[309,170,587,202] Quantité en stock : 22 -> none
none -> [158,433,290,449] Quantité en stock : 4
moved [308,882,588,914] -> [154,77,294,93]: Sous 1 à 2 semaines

:::

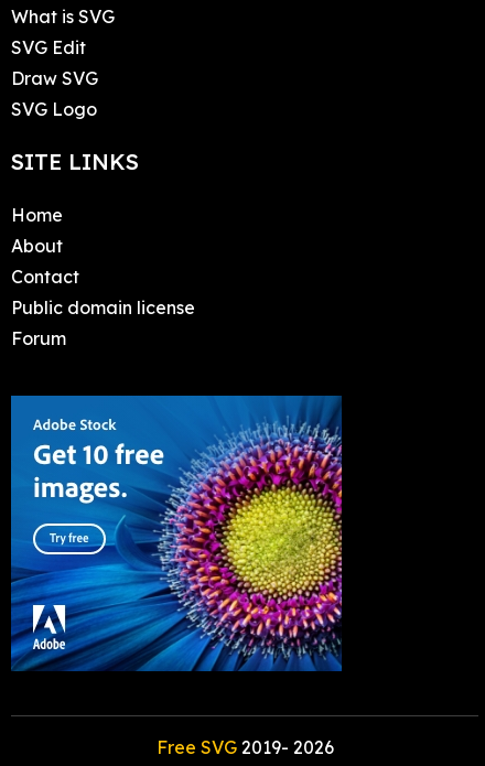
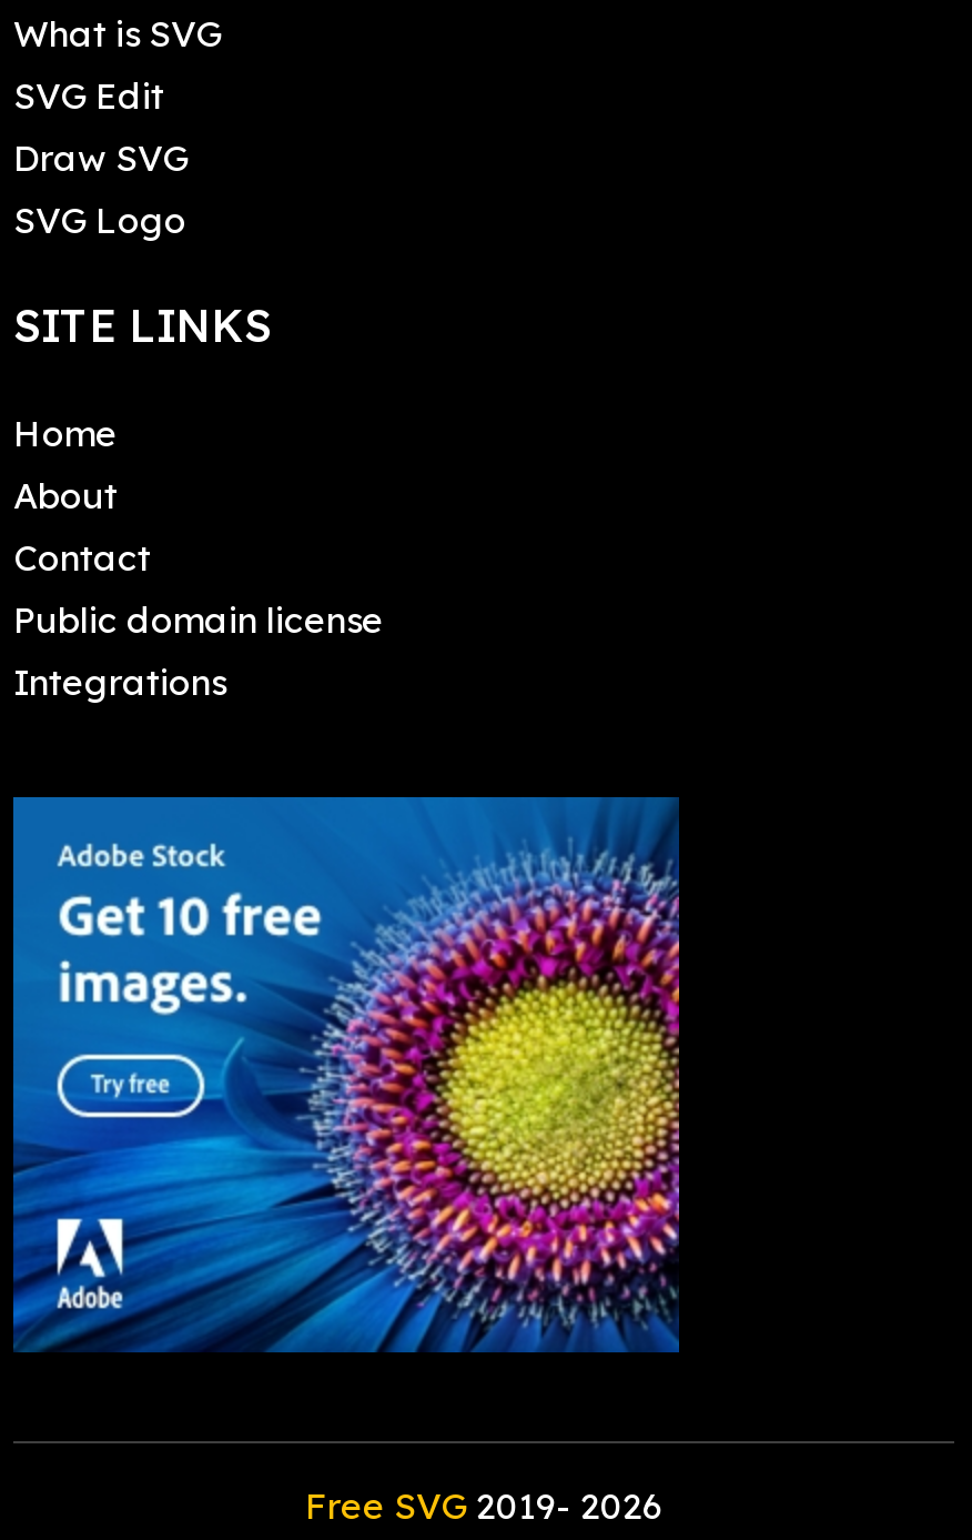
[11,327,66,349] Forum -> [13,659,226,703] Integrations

:::

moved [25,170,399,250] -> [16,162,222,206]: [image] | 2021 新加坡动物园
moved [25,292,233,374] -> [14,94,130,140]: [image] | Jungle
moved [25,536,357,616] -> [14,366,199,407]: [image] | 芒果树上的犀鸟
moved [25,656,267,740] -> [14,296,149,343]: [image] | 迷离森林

:::

_WHAT TO WORK ON_:
The stretch of entries above that starts with the line containing "[309,170,587,202] Quantité en" and goes on through the line containing "moved [308,882,588,914] ->" is to be transcribed exactly, and no other line is to be transcribed.

_RESPONSE AREA_:
[309,170,587,202] Quantité en stock : 22 -> none
none -> [158,433,290,449] Quantité en stock : 4
moved [308,882,588,914] -> [154,77,294,93]: Sous 1 à 2 semaines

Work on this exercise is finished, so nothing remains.